I'm designing a $2$-stage filter and was simulating the effect of quantization to a certain number of bits at the filter output. The result I got was far from expected - and would appreciate any intuition from the experts here.
The high-level idea is:
- Filter input data is $N$ bits.
- $\rm Stage_1$ is a half-band interpolation by $2$.
- Internally the filter accuracy is maintained (to approx $30$ bits), but the output is rounded to $M$ bits.
- The $2^{\textrm{nd}}$ stage takes the $M$ bits in, filters it at full accuracy (again a half-band interpolation by $2$ filter, with full precision internally)
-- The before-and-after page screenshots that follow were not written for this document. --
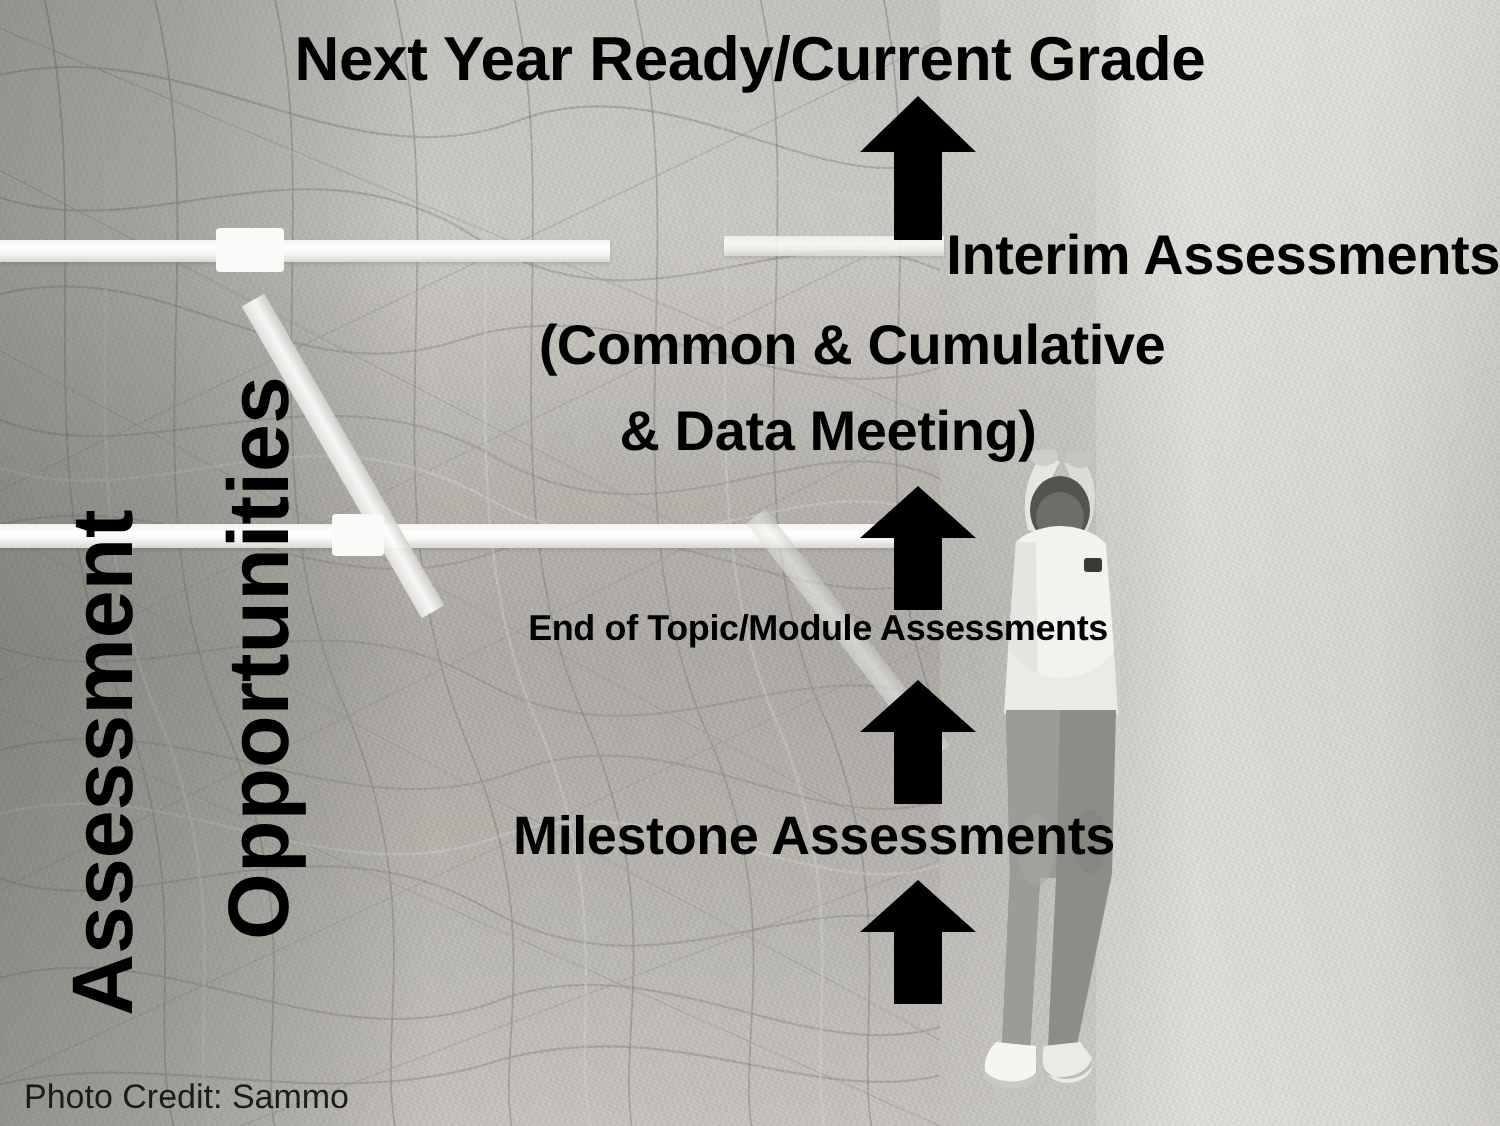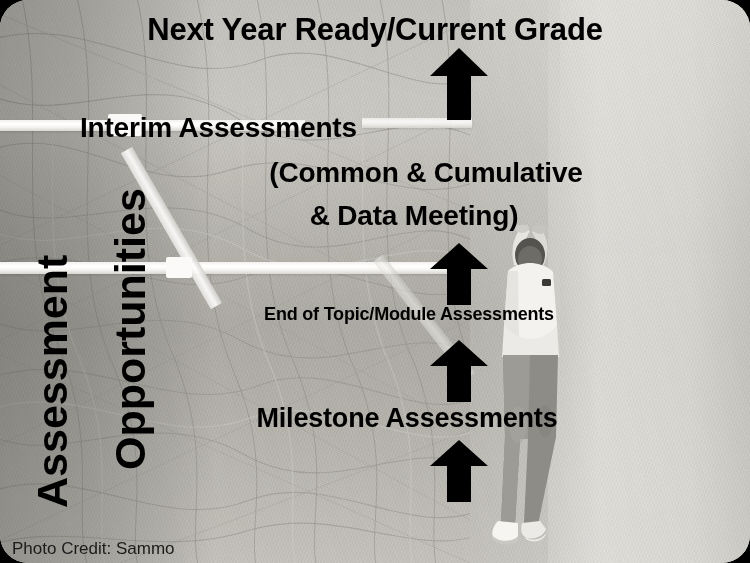--- a/index.html
+++ b/index.html
@@ -7,21 +7,20 @@
     padding: 0;
     background: #000;
   }
   #slide {
     position: relative;
     width: 750px;
     height: 563px;
     overflow: hidden;
     font-family: "Liberation Sans", sans-serif;
     background: #b9b7b1;
-    border-radius: 28px;
   }
 
   
   .bg-layer {
     position: absolute;
     inset: 0;
   }
 
   
   .bg-base {
@@ -131,21 +130,21 @@
 
   
   .txt {
     position: absolute;
     color: #000;
     font-weight: bold;
     white-space: nowrap;
     letter-spacing: -0.2px;
   }
   .line-top      { left: 0; top: 12px;  width: 750px; text-align: center; font-size: 31px; }
-  .line-interim1 { left: 0; top: 112px; width: 750px; text-align: left; font-size: 28px; padding-left: 80px; box-sizing: border-box;}
+  .line-interim1 { left: 0; top: 112px; width: 750px; text-align: right; font-size: 28px; padding-left: 80px; box-sizing: border-box;}
   .line-interim2 { left: 12px; top: 157px; width: 750px; text-align: center; font-size: 28px; padding-left: 78px; box-sizing: border-box;}
   .line-interim3 { left: 0; top: 200px; width: 750px; text-align: center; font-size: 28px; padding-left: 78px; box-sizing: border-box;}
   .line-topic    { left: 0; top: 304px; width: 750px; text-align: center; font-size: 18px; padding-left: 68px; box-sizing: border-box;}
   .line-mile     { left: 0; top: 403px; width: 750px; text-align: center; font-size: 27px; padding-left: 64px; box-sizing: border-box;}
   .line-inlesson { left: 0; top: 504px; width: 750px; text-align: center; font-size: 27px; padding-left: 160px; box-sizing: border-box;}
 
   
   .vtxt {
     position: absolute;
     color: #000;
- The output of the filter is rounded to $P$ bits.
Initially I set $N=M=P$ to be $16$-bits. The filters themselves have a stop-band attenuation of $\approx90\textrm{ dB}$. What surprised me was $16$-bits between filters was not enough - at least in terms of the frequency response.
So if I do not quantize the inter-filter values I of course get ideal behaviour and the overall frequency response (measured via an FFT of an impulse response) is the combination of each individual frequency response - and my stop-band attenuation is $\approx90\textrm{ dB}$. Of course the input bit-width does not matter here.
However, if I quantize to $16$-bits between stages, with rounding, I would have thought this more than sufficient to preserve the filter frequency response accuracy - but I was wrong - the stop-band attenuation dropped to $\approx84\textrm{ dB}$ in places. It required $18$-bits inter-filter bit-width in order to maintain performance.
So the question is - is there a rule of thumb for how many bits to preserve. Why is $16$-bits not enough for $\approx90\textrm{ dB}$ attenuation?